According to the report, compared to Lagos’ 1,080 hours, residents of Paris spend 140 hours in traffic, Brussels (134), Palermo (109), Moscow (108), Rome (107), Chicago (104), Lyon (102), New York (102), and Bucharest (98).
Despite efforts by successive governments to solve the traffic challenge in Lagos, there has been no major breakthrough, as residents languish for hours in the intractable hold-ups, wasting several man-hours.
Research organisations, like SBM Intelligence, had suggested an upgrade of the infrastructure in the water transport sector to encourage commuters to patronise boats and ferries to reduce the perennial traffic congestion in Lagos.
Other studies had advocated a mass movement mode of transportation, like the rail system, to move people in one of the world’s most populated cities.
In other issues, the FDC report stated that economic policy vagueness and “regulatory autocracy” plagued the Nigerian economy for most part of 2021.
It stated, “It was a year best described as ‘in like a lion, and out like a lamb’. But in reality, it was almost the opposite because of mixed signals.
“The economic growth maintained a slow and steady path as was expected but could be threatened by a rude interruption of the Omicron variant and the spectre of precision lockdowns.
“This notwithstanding, Nigerians are still frustrated with data that shows falling inflation in an environment of higher prices.”
In the Christmas edition of the monthly report, the FDC further extrapolated possible exchange rate scenarios based on oil price sensitivity, giving an external boundary of N610/$ and an optimistic scenario of N530/$.

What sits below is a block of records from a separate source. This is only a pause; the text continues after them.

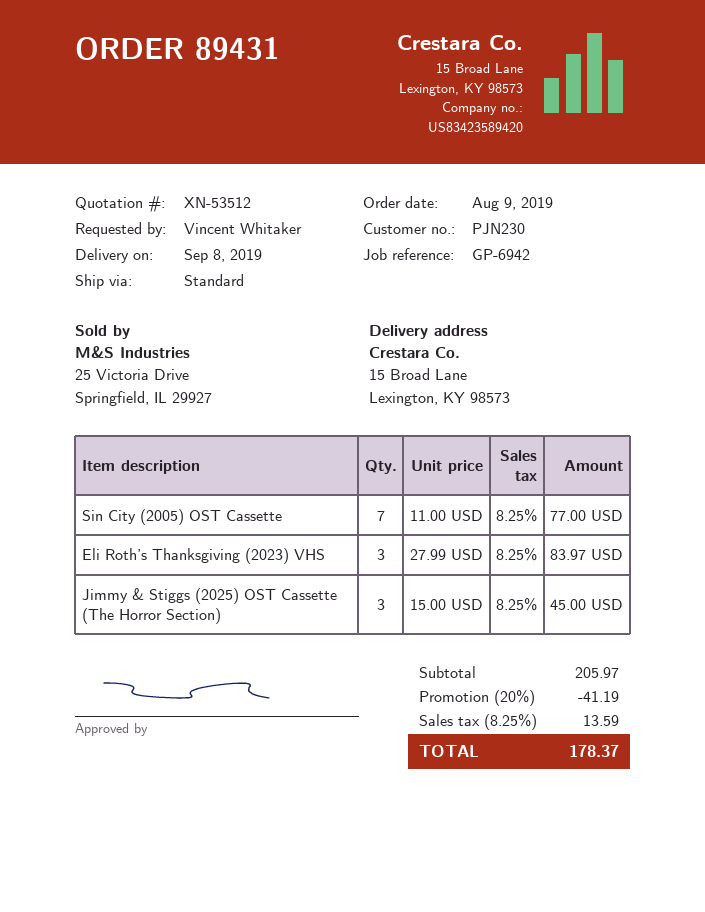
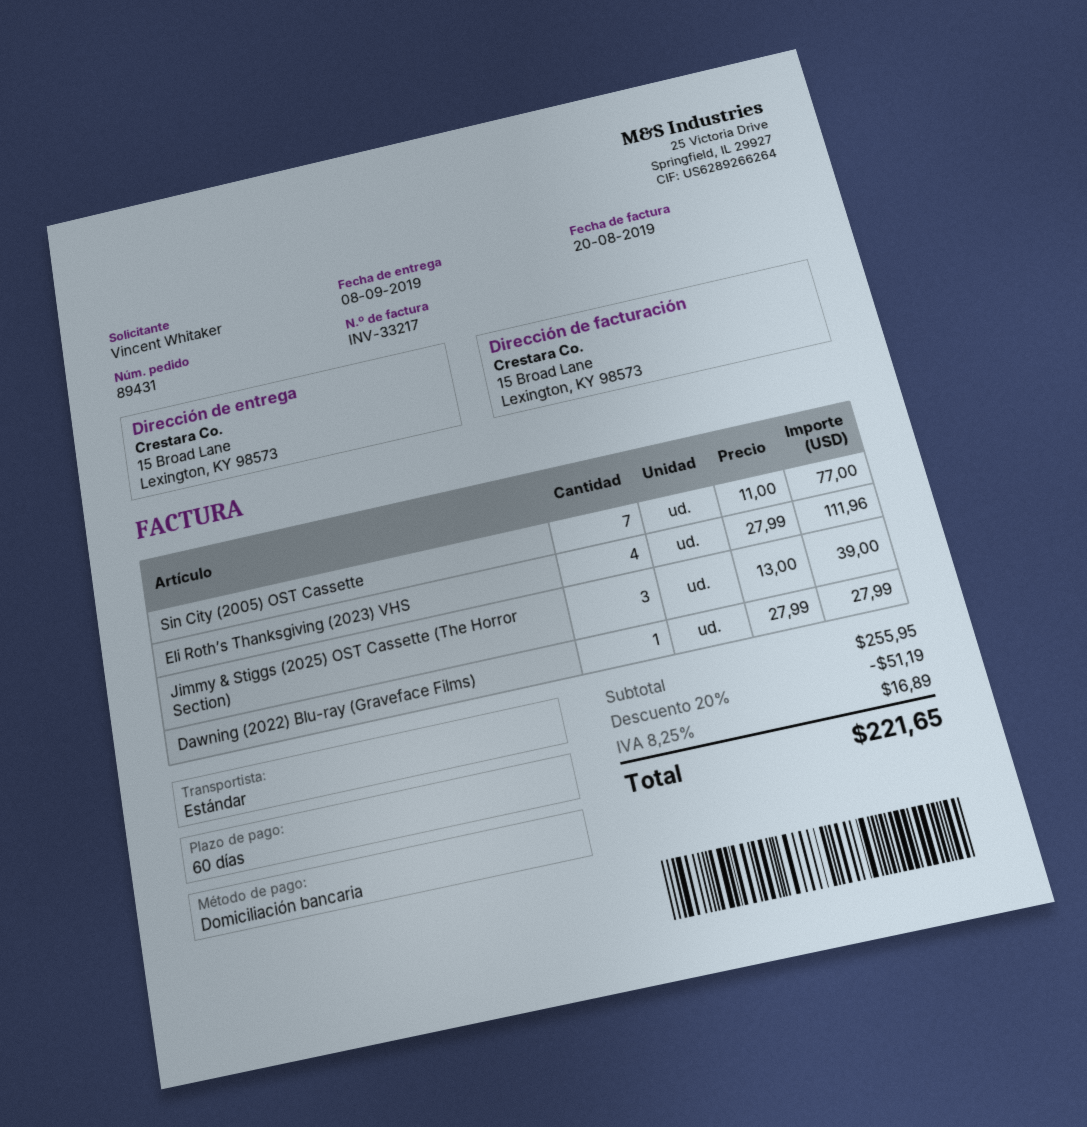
Eli Roth’s Thanksgiving (2023) VHS: 3 x 27.99 = 83.97 -> 4 x 27.99 = 111.96
Jimmy & Stiggs (2025) OST Cassette (The Horror Section): 3 x 15.00 = 45.00 -> 3 x 13.00 = 39.00
Dawning (2022) Blu-ray (Graveface Films): none -> 1 x 27.99 = 27.99
subtotal: 205.97 -> 255.95
discount: 20% = 41.19 -> 20% = 51.19
tax: 8.25% = 13.59 -> 8.25% = 16.89
total: 178.37 -> 221.65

Stressing that some of the economic imponderables were becoming clearer, the firm noted that just as the US fed was determined to increase interest rates three times in 2022 and the Bank of England had pushed up its policy rate to 0.25 per cent per annum, the implication of higher dollar interest rates was an excruciating external debt service burden for Nigeria, compounded by the subsidy overhang.
On the oil market, the FDC projected an optimistic oil price of $70-$75 and a $60 to $65 negative scenario for the first half of 2022, while oil production would hit 1.55 million barrels per day in a positive scenario and 1.3 million barrels per day in a negative scenario.
It predicted that fuel subsidy removal by the second quarter would take the price of the product to between N320 and N350 per litre while government spending on imports of petroleum products could taper from the last quarter of next year.
It also predicted a positive balance of trade at -$1.90 billion and a negative scenario of -$9 billion, while external reserves would increase to $42 to $43 billion for a positive projection and $35 billion in a pessimistic analysis.
According to the report, while government revenue was estimated to increase in 2022, on the back of improved tax revenue and proceeds from subsidy removal, fiscal deficit would narrow to 2.8 per cent in 2023 from 3.7 per cent in 2020.
However, the FDC stated that high debt servicing costs, large public wage bill and security expenses would keep government spending elevated throughout the period.
With public finances remaining in deficit on lower oil revenues, FDC projected that this would negatively impact the implementation of capital infrastructure projects, like rail and roads, even as debt-servicing costs to revenue will stay above 75 per cent.
In addition, it stated that inflation would remain stubbornly high, real Gross Domestic Product (GDP) will remain positive while the Central Bank of Nigeria (CBN) will be more intentional about exchange rate reforms and increasing foreign exchange supply.